THE DATA:
Content starts

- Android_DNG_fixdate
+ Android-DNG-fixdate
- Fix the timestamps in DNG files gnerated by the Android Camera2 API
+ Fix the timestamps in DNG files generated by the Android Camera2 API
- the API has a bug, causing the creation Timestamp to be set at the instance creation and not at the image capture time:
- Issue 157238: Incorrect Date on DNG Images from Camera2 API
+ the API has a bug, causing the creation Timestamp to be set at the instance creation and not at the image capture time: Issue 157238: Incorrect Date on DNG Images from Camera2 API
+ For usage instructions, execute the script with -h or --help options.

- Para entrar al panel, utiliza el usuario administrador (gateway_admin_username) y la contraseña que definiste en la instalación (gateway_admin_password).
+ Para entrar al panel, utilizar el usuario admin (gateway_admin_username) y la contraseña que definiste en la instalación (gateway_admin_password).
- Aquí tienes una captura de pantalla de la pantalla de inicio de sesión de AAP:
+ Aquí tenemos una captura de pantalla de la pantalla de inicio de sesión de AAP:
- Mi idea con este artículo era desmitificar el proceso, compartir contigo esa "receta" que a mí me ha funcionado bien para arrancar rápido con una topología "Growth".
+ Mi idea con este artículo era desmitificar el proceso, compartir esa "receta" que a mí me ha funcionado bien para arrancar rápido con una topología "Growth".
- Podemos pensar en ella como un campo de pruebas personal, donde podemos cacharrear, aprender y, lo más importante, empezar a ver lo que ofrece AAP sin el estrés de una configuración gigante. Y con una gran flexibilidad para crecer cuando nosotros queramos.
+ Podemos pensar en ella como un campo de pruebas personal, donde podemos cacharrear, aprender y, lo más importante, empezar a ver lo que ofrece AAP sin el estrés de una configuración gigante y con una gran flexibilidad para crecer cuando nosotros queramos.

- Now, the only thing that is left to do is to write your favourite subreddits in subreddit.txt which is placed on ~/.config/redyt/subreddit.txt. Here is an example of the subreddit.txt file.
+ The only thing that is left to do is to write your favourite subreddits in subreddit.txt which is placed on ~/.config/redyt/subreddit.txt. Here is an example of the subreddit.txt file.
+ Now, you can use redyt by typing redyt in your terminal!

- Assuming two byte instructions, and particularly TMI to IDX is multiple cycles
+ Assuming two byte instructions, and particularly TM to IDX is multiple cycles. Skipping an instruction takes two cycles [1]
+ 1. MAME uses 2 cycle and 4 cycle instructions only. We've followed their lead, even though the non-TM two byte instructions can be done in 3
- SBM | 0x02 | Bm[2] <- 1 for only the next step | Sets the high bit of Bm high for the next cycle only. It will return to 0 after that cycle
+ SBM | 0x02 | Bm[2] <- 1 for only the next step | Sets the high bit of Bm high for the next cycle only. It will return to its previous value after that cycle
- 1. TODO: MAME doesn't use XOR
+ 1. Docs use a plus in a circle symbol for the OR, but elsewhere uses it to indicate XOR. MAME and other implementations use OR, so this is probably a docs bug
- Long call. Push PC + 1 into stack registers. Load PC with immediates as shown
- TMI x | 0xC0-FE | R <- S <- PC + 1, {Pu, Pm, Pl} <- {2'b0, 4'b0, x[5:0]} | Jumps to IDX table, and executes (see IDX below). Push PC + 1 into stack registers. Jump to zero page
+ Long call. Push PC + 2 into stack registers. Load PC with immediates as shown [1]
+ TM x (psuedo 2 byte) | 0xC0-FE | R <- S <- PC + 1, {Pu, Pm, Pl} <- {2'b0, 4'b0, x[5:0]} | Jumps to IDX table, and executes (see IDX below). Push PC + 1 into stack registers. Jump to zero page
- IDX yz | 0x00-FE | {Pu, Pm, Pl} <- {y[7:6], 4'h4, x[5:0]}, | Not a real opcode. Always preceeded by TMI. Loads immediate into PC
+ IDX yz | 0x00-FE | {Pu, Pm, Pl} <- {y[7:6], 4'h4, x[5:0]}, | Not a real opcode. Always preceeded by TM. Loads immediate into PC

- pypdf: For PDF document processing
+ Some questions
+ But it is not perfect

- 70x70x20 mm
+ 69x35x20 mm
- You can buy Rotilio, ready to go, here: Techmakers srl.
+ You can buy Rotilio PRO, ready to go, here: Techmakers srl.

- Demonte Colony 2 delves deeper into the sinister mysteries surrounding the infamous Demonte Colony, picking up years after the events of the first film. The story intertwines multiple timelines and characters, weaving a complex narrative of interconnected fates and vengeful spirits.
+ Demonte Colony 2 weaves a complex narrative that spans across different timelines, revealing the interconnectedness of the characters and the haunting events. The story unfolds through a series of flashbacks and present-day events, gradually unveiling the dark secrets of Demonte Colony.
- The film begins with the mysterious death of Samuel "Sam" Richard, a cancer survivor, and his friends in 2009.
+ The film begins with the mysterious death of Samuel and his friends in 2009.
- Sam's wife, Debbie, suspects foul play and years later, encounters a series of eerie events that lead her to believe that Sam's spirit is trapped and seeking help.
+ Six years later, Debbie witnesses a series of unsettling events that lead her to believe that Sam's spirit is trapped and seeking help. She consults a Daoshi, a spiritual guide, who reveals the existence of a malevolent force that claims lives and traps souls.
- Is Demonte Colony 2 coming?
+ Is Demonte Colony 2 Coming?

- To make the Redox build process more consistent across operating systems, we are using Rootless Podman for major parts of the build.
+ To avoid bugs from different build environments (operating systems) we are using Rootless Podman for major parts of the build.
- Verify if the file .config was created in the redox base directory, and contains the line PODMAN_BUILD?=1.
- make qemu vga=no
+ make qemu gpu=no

Content ends

WHAT IS EXPECTED:
The goal is a faithful transcription of every entry above.

RESPONSE TO THIS TASK:
- Android_DNG_fixdate
+ Android-DNG-fixdate
- Fix the timestamps in DNG files gnerated by the Android Camera2 API
+ Fix the timestamps in DNG files generated by the Android Camera2 API
- the API has a bug, causing the creation Timestamp to be set at the instance creation and not at the image capture time:
- Issue 157238: Incorrect Date on DNG Images from Camera2 API
+ the API has a bug, causing the creation Timestamp to be set at the instance creation and not at the image capture time: Issue 157238: Incorrect Date on DNG Images from Camera2 API
+ For usage instructions, execute the script with -h or --help options.

- Para entrar al panel, utiliza el usuario administrador (gateway_admin_username) y la contraseña que definiste en la instalación (gateway_admin_password).
+ Para entrar al panel, utilizar el usuario admin (gateway_admin_username) y la contraseña que definiste en la instalación (gateway_admin_password).
- Aquí tienes una captura de pantalla de la pantalla de inicio de sesión de AAP:
+ Aquí tenemos una captura de pantalla de la pantalla de inicio de sesión de AAP:
- Mi idea con este artículo era desmitificar el proceso, compartir contigo esa "receta" que a mí me ha funcionado bien para arrancar rápido con una topología "Growth".
+ Mi idea con este artículo era desmitificar el proceso, compartir esa "receta" que a mí me ha funcionado bien para arrancar rápido con una topología "Growth".
- Podemos pensar en ella como un campo de pruebas personal, donde podemos cacharrear, aprender y, lo más importante, empezar a ver lo que ofrece AAP sin el estrés de una configuración gigante. Y con una gran flexibilidad para crecer cuando nosotros queramos.
+ Podemos pensar en ella como un campo de pruebas personal, donde podemos cacharrear, aprender y, lo más importante, empezar a ver lo que ofrece AAP sin el estrés de una configuración gigante y con una gran flexibilidad para crecer cuando nosotros queramos.

- Now, the only thing that is left to do is to write your favourite subreddits in subreddit.txt which is placed on ~/.config/redyt/subreddit.txt. Here is an example of the subreddit.txt file.
+ The only thing that is left to do is to write your favourite subreddits in subreddit.txt which is placed on ~/.config/redyt/subreddit.txt. Here is an example of the subreddit.txt file.
+ Now, you can use redyt by typing redyt in your terminal!

- Assuming two byte instructions, and particularly TMI to IDX is multiple cycles
+ Assuming two byte instructions, and particularly TM to IDX is multiple cycles. Skipping an instruction takes two cycles [1]
+ 1. MAME uses 2 cycle and 4 cycle instructions only. We've followed their lead, even though the non-TM two byte instructions can be done in 3
- SBM | 0x02 | Bm[2] <- 1 for only the next step | Sets the high bit of Bm high for the next cycle only. It will return to 0 after that cycle
+ SBM | 0x02 | Bm[2] <- 1 for only the next step | Sets the high bit of Bm high for the next cycle only. It will return to its previous value after that cycle
- 1. TODO: MAME doesn't use XOR
+ 1. Docs use a plus in a circle symbol for the OR, but elsewhere uses it to indicate XOR. MAME and other implementations use OR, so this is probably a docs bug
- Long call. Push PC + 1 into stack registers. Load PC with immediates as shown
- TMI x | 0xC0-FE | R <- S <- PC + 1, {Pu, Pm, Pl} <- {2'b0, 4'b0, x[5:0]} | Jumps to IDX table, and executes (see IDX below). Push PC + 1 into stack registers. Jump to zero page
+ Long call. Push PC + 2 into stack registers. Load PC with immediates as shown [1]
+ TM x (psuedo 2 byte) | 0xC0-FE | R <- S <- PC + 1, {Pu, Pm, Pl} <- {2'b0, 4'b0, x[5:0]} | Jumps to IDX table, and executes (see IDX below). Push PC + 1 into stack registers. Jump to zero page
- IDX yz | 0x00-FE | {Pu, Pm, Pl} <- {y[7:6], 4'h4, x[5:0]}, | Not a real opcode. Always preceeded by TMI. Loads immediate into PC
+ IDX yz | 0x00-FE | {Pu, Pm, Pl} <- {y[7:6], 4'h4, x[5:0]}, | Not a real opcode. Always preceeded by TM. Loads immediate into PC

- pypdf: For PDF document processing
+ Some questions
+ But it is not perfect

- 70x70x20 mm
+ 69x35x20 mm
- You can buy Rotilio, ready to go, here: Techmakers srl.
+ You can buy Rotilio PRO, ready to go, here: Techmakers srl.

- Demonte Colony 2 delves deeper into the sinister mysteries surrounding the infamous Demonte Colony, picking up years after the events of the first film. The story intertwines multiple timelines and characters, weaving a complex narrative of interconnected fates and vengeful spirits.
+ Demonte Colony 2 weaves a complex narrative that spans across different timelines, revealing the interconnectedness of the characters and the haunting events. The story unfolds through a series of flashbacks and present-day events, gradually unveiling the dark secrets of Demonte Colony.
- The film begins with the mysterious death of Samuel "Sam" Richard, a cancer survivor, and his friends in 2009.
+ The film begins with the mysterious death of Samuel and his friends in 2009.
- Sam's wife, Debbie, suspects foul play and years later, encounters a series of eerie events that lead her to believe that Sam's spirit is trapped and seeking help.
+ Six years later, Debbie witnesses a series of unsettling events that lead her to believe that Sam's spirit is trapped and seeking help. She consults a Daoshi, a spiritual guide, who reveals the existence of a malevolent force that claims lives and traps souls.
- Is Demonte Colony 2 coming?
+ Is Demonte Colony 2 Coming?

- To make the Redox build process more consistent across operating systems, we are using Rootless Podman for major parts of the build.
+ To avoid bugs from different build environments (operating systems) we are using Rootless Podman for major parts of the build.
- Verify if the file .config was created in the redox base directory, and contains the line PODMAN_BUILD?=1.
- make qemu vga=no
+ make qemu gpu=no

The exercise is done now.